Problem: Two lines mark the range in the entries below: the one holding "[77,155,873,245] Idolatry is" and the one holding "[695,282,891,319] John Selden". Set down those two and all lines between them, exactly.

Extracted entries:
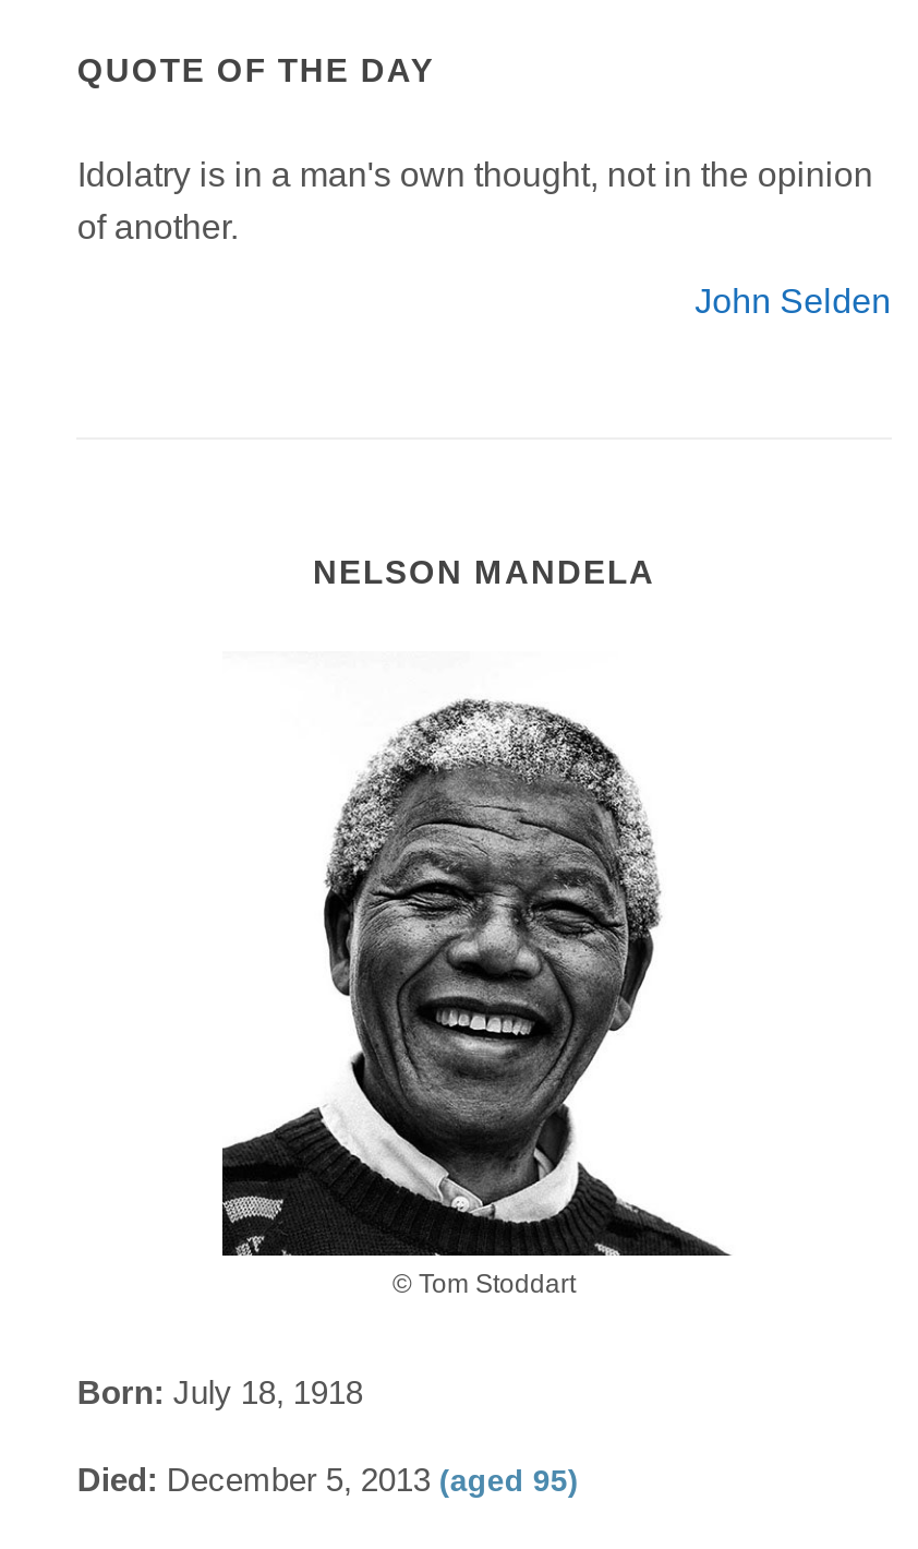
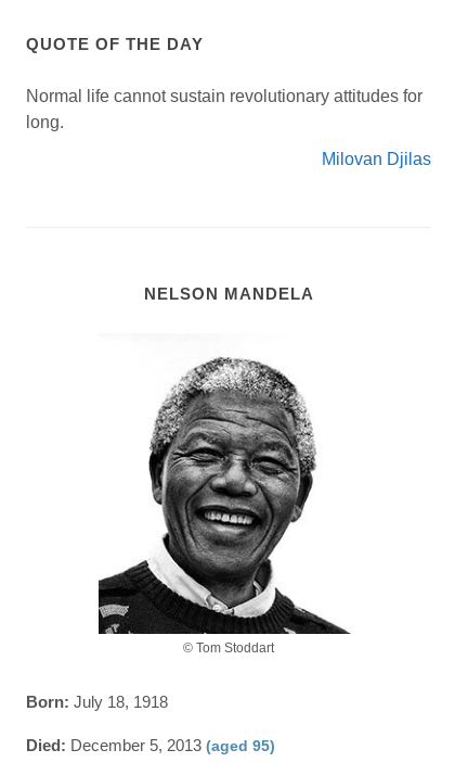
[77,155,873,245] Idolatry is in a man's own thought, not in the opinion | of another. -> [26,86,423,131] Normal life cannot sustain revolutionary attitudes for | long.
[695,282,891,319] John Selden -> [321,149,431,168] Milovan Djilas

==

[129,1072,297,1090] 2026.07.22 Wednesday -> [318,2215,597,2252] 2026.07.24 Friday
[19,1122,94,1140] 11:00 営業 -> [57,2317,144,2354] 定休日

...

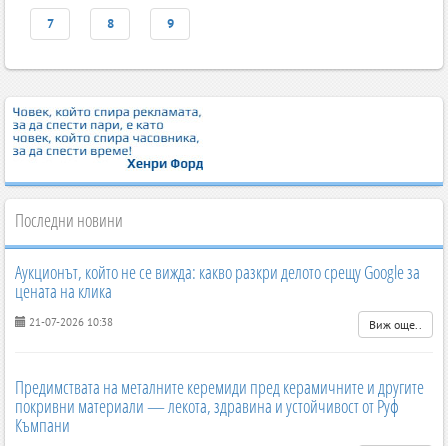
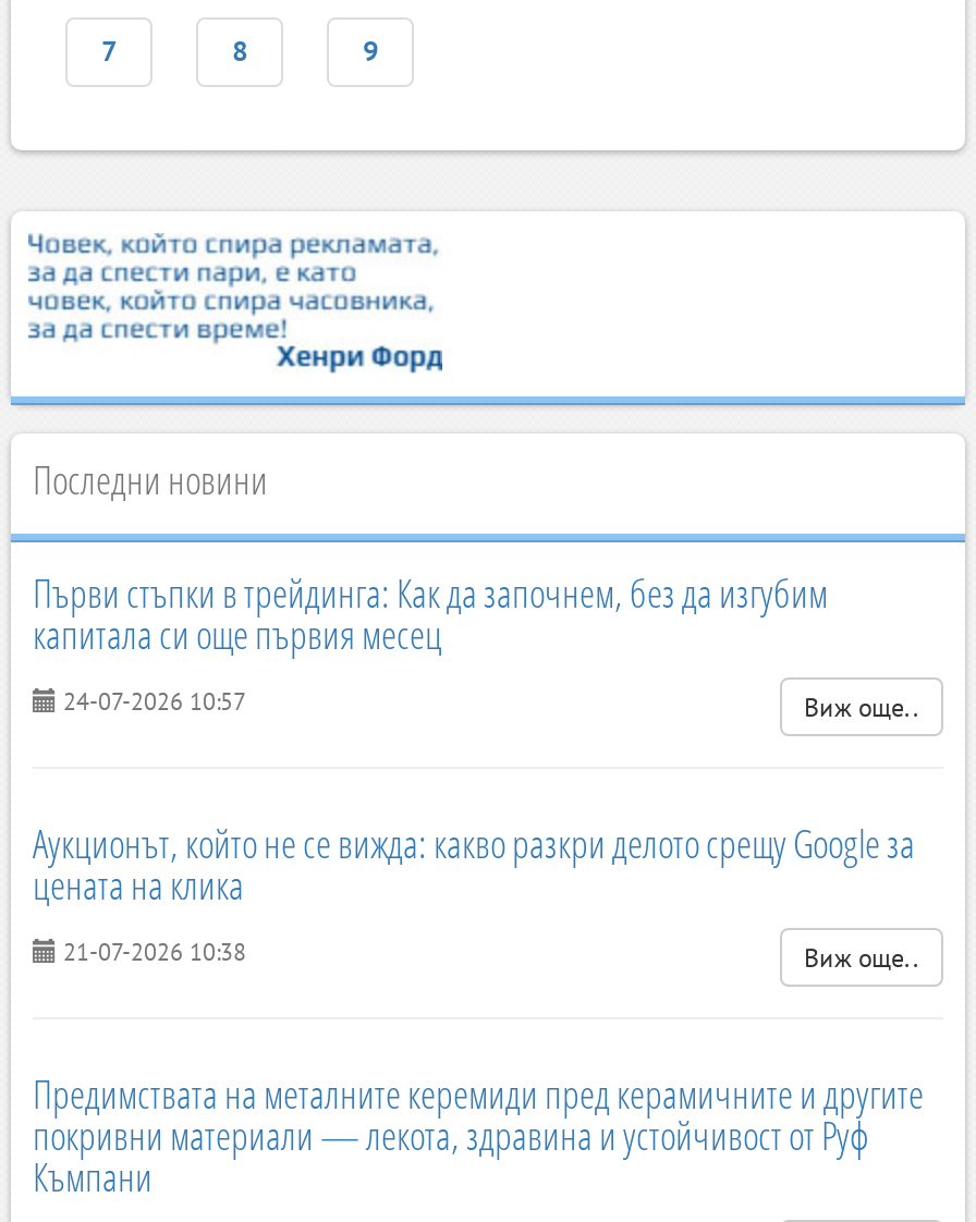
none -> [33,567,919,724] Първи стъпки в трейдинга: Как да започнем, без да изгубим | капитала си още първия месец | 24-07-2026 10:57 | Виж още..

Exercise response:
[77,155,873,245] Idolatry is in a man's own thought, not in the opinion | of another. -> [26,86,423,131] Normal life cannot sustain revolutionary attitudes for | long.
[695,282,891,319] John Selden -> [321,149,431,168] Milovan Djilas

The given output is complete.